- **Exercise goal**: Pull out every line in the data that has the string "аттестации" in it.

(Beginning of Extracted material)

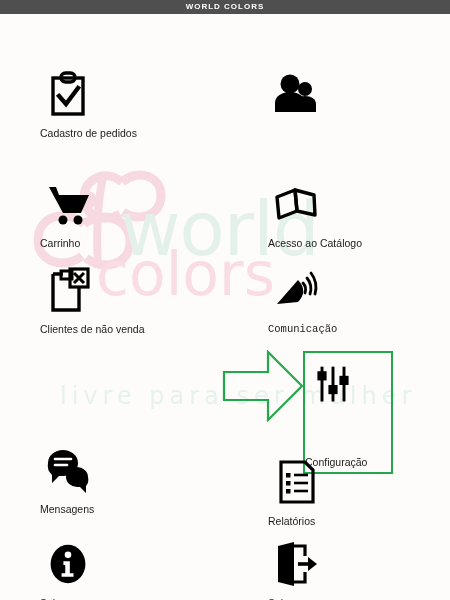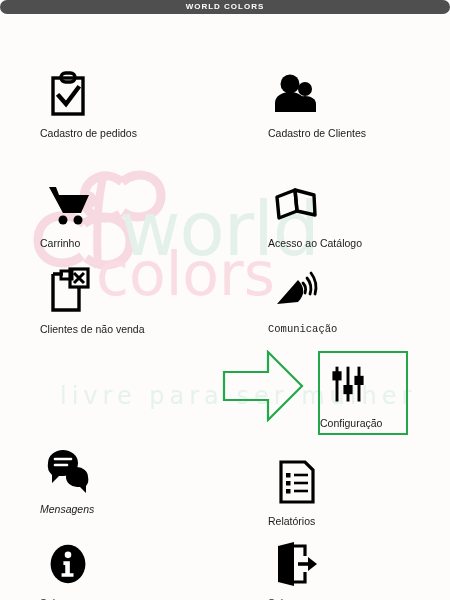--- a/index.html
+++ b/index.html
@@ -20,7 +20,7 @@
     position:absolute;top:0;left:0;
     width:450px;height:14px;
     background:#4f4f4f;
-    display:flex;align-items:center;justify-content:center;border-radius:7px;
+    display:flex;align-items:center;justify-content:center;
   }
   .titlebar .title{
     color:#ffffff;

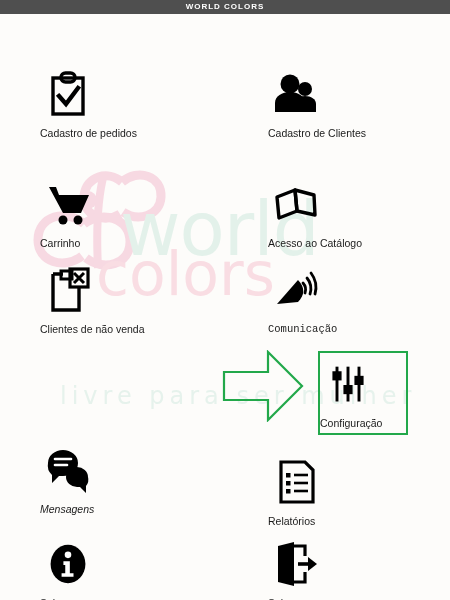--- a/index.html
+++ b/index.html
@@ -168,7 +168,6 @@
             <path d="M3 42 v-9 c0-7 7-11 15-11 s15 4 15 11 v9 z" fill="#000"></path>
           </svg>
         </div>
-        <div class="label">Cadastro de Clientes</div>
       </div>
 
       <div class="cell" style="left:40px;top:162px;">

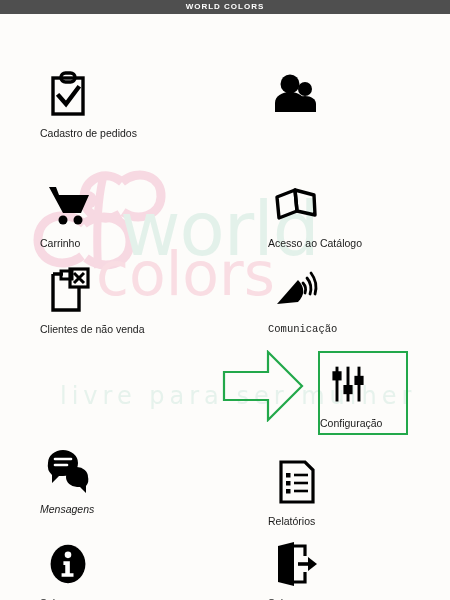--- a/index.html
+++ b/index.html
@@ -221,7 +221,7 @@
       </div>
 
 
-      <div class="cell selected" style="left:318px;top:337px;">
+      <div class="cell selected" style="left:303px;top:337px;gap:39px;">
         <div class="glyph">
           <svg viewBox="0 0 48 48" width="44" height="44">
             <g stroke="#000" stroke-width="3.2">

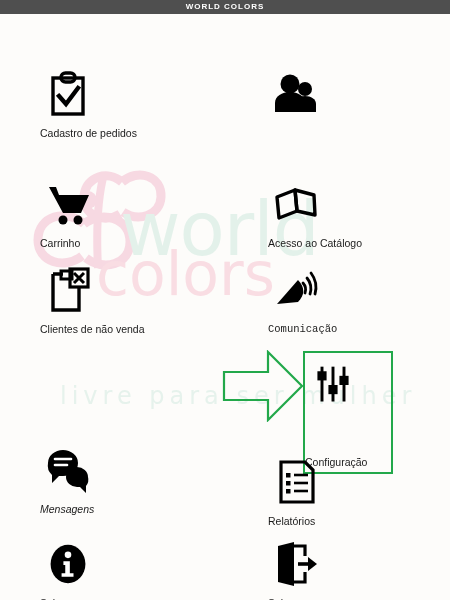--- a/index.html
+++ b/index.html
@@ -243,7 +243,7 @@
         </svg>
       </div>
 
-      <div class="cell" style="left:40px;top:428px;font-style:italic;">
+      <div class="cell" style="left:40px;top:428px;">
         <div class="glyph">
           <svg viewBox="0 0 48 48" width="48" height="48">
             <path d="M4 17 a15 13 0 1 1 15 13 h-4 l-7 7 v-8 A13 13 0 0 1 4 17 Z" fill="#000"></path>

(End of Extracted material)
(Beginning of Extracted material)

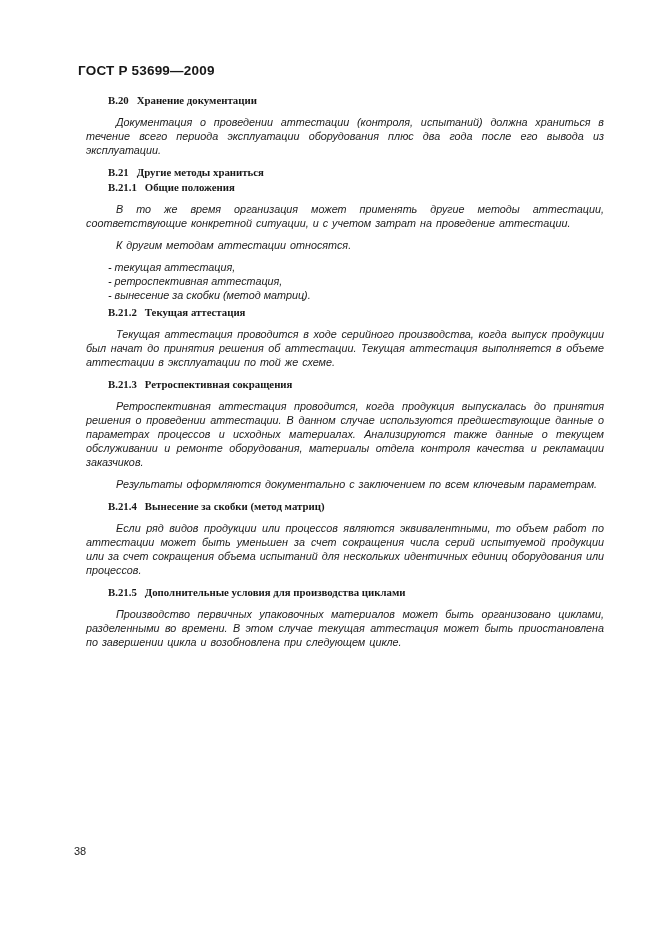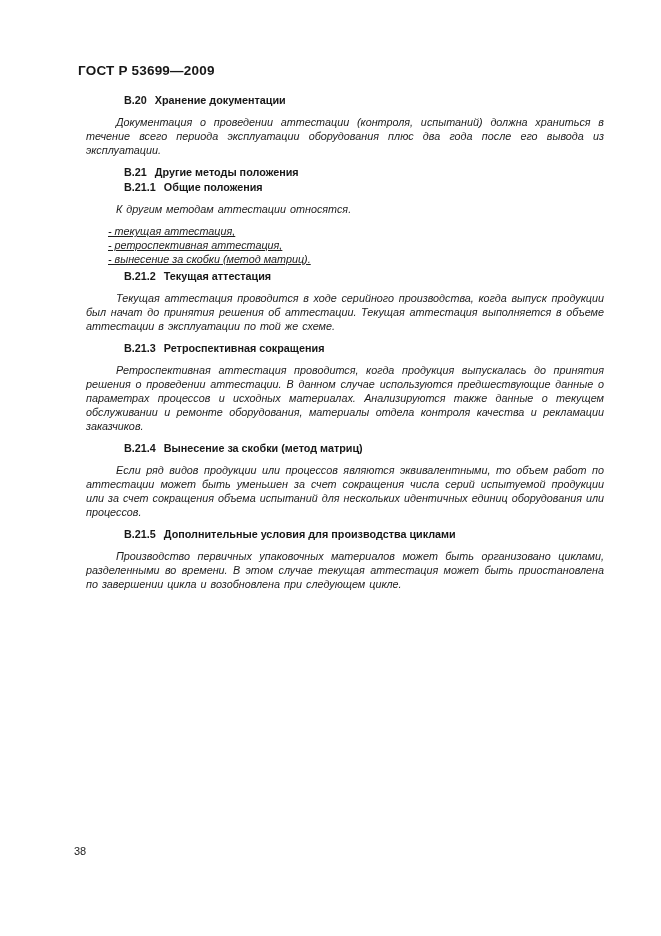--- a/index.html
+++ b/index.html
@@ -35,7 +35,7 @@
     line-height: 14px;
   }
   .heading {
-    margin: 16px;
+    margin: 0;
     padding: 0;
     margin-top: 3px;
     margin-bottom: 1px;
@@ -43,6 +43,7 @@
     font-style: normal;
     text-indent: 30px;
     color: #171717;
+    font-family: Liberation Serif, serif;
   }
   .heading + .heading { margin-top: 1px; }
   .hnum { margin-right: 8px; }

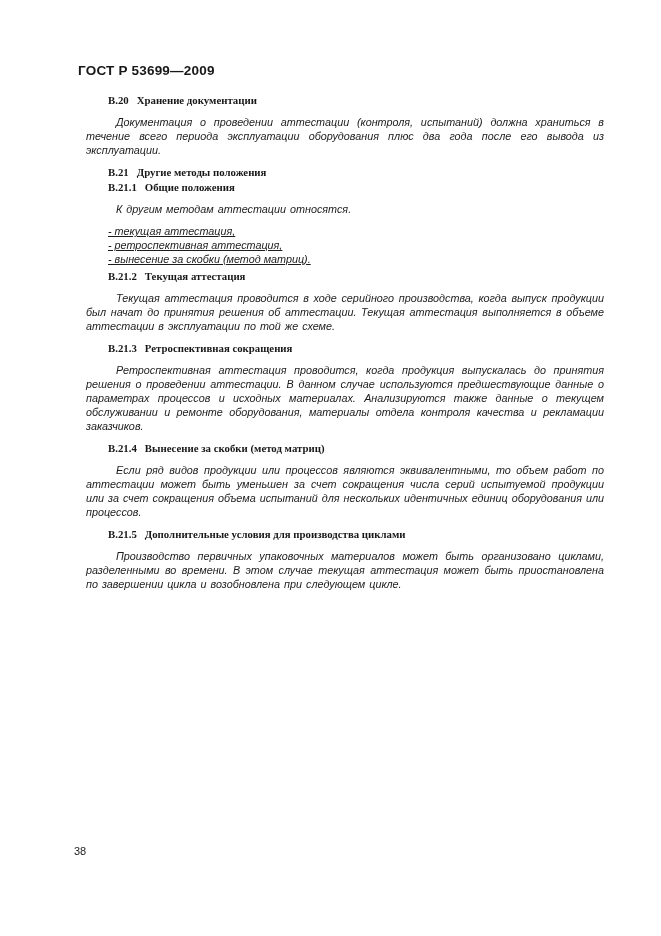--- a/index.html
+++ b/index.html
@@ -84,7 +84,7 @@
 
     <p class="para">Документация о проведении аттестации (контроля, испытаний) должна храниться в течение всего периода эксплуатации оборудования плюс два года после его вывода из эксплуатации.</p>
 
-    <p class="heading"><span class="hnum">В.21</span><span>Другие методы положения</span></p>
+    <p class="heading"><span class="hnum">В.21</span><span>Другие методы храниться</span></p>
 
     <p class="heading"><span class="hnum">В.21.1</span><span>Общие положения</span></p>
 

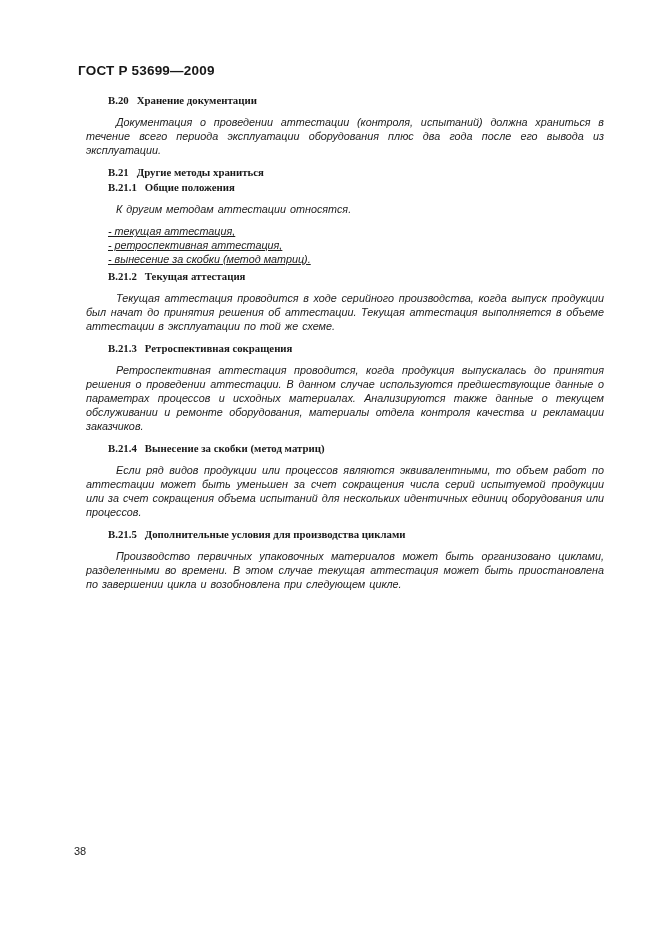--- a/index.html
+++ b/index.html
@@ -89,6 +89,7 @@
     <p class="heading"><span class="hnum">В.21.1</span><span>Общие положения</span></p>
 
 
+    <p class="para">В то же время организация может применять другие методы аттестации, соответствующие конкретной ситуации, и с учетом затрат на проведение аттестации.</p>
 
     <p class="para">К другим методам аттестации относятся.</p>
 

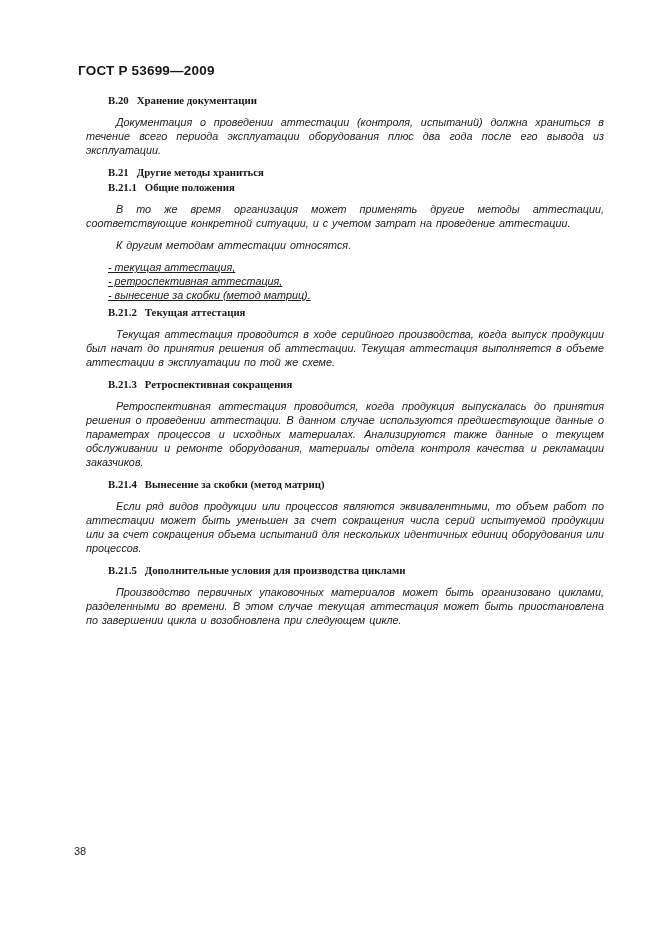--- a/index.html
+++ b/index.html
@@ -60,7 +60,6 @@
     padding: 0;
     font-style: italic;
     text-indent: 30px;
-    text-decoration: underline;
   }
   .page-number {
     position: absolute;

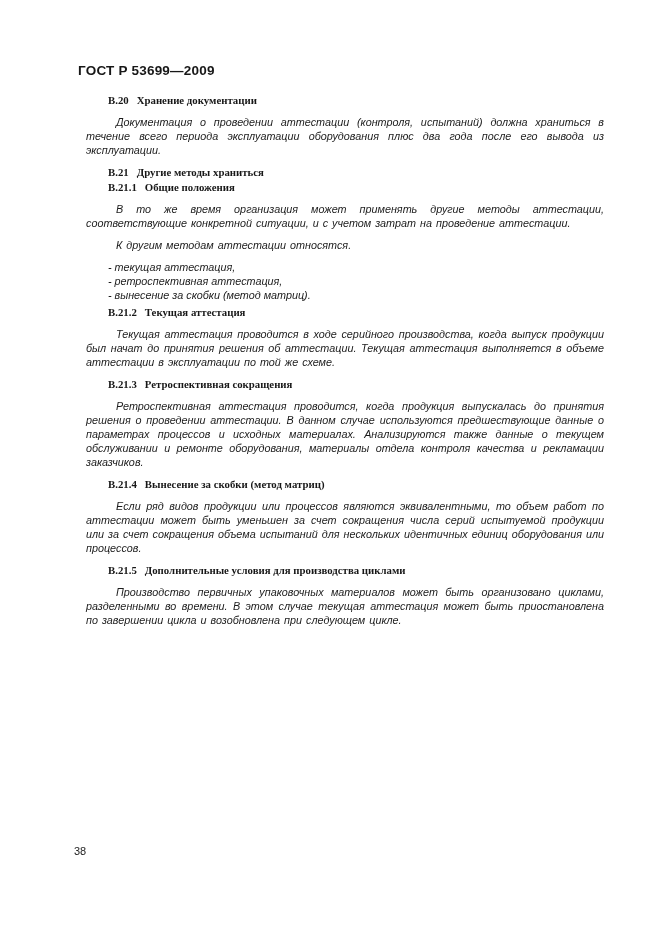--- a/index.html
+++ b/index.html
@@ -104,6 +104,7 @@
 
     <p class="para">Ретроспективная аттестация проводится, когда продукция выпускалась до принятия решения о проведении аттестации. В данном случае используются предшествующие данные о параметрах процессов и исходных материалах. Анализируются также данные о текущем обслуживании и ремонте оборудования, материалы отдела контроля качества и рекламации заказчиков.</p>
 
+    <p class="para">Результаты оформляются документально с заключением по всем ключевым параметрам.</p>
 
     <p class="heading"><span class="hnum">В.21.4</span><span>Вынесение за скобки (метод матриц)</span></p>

(End of Extracted material)

- **Written answer**:
     <p class="para">Документация о проведении аттестации (контроля, испытаний) должна храниться в течение всего периода эксплуатации оборудования плюс два года после его вывода из эксплуатации.</p>
+    <p class="para">В то же время организация может применять другие методы аттестации, соответствующие конкретной ситуации, и с учетом затрат на проведение аттестации.</p>
     <p class="para">К другим методам аттестации относятся.</p>
     <p class="para">Ретроспективная аттестация проводится, когда продукция выпускалась до принятия решения о проведении аттестации. В данном случае используются предшествующие данные о параметрах процессов и исходных материалах. Анализируются также данные о текущем обслуживании и ремонте оборудования, материалы отдела контроля качества и рекламации заказчиков.</p>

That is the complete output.